The reviewer for The Illustrated London News praised the sense of movement in Macbeth's figures: "Mr. Robert W. Macbeth - the Columella of painters, for he makes agriculture poetical – wins golden opinions in Coming from St. Ives Market (9) – a strong, nervous, racy composition, to the excellence of which the only drawbacks are, first a little vagueness in the drawing of human features, and next a little uncertainty in the disposition of human extremities. Mr. Macbeth has, on the other hand, a really marvellous power of imbuing every living thing in his picture, be it man, woman, or child, or horse, or dog, or fowl, with the appearance of rapid movement. The actors in his dramas run, and skip, and leap; they almost fly" (411).

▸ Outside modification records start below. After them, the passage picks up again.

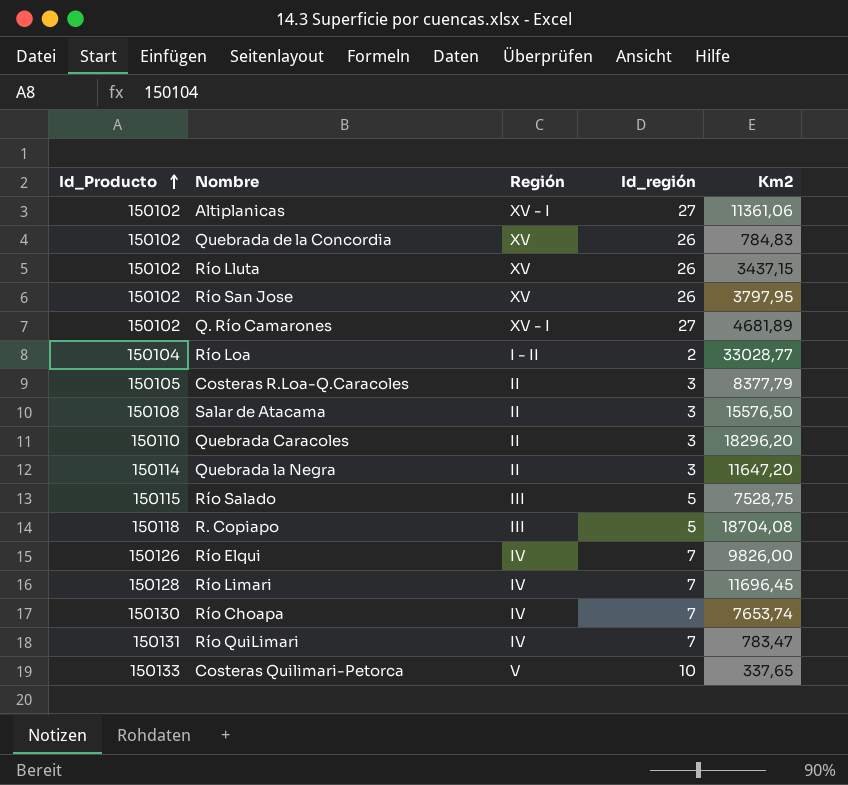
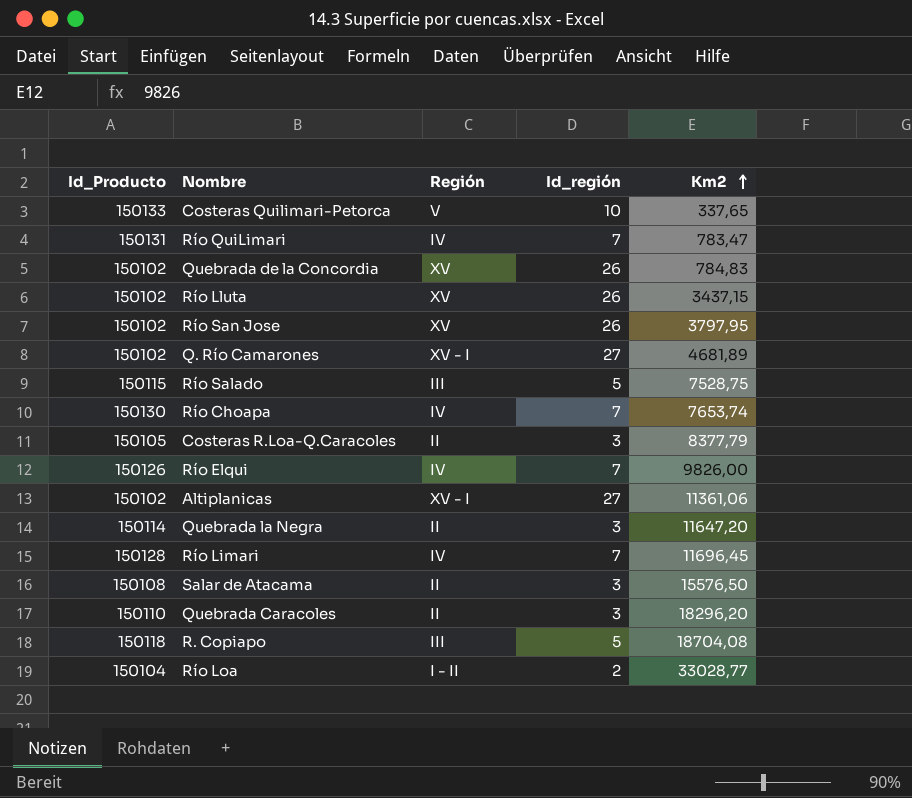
row order: Id_Producto ascending -> Km2 ascending

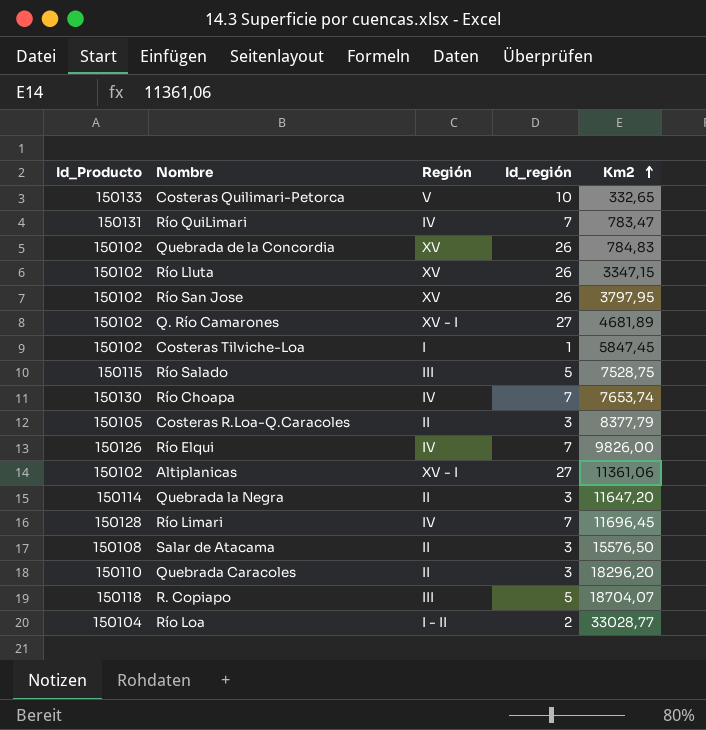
Costeras Quilimari-Petorca | Km2: 337,65 -> 332,65
Río Lluta | Km2: 3437,15 -> 3347,15
row Costeras Tilviche-Loa: none -> 150102 | I | 1 | 5847,45
R. Copiapo | Km2: 18704,08 -> 18704,07

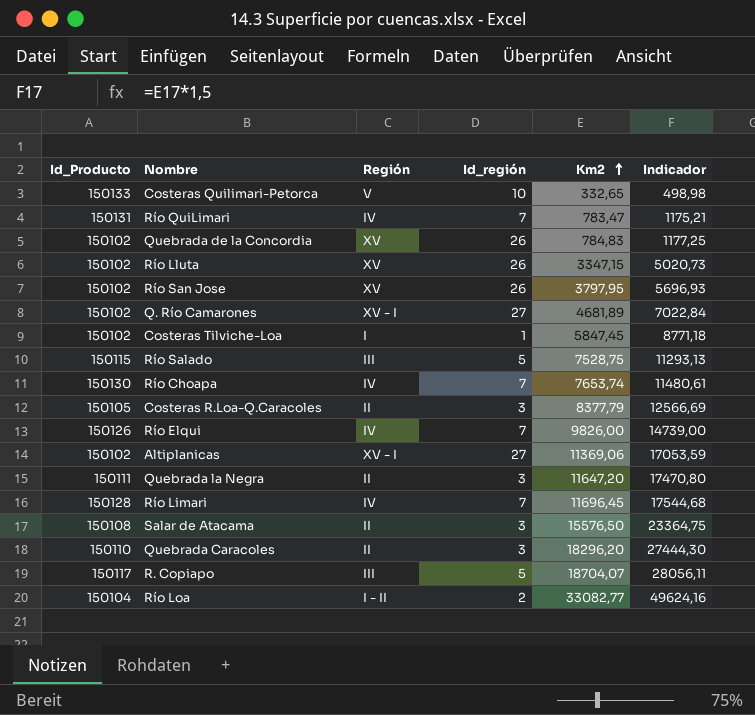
column Indicador | formula: none -> [Km2] * 1,5
Altiplanicas | Km2: 11361,06 -> 11369,06
Quebrada la Negra | Id_Producto: 150114 -> 150111
R. Copiapo | Id_Producto: 150118 -> 150117
Río Loa | Km2: 33028,77 -> 33082,77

Coming from St. Ives Market

Compare this painting with the etching based on it (above). Click on the image for more details about it.

Bibliography

"Art. The Grosvenor Gallery." The Spectator LI (4 May 1878): 567-68.

"The Grosvenor Gallery." The Illustrated London News LXXII (4 May 1878): 410-11.

"The Picture Galleries III." The Saturday Review XLV (25 May 1878): 660-61.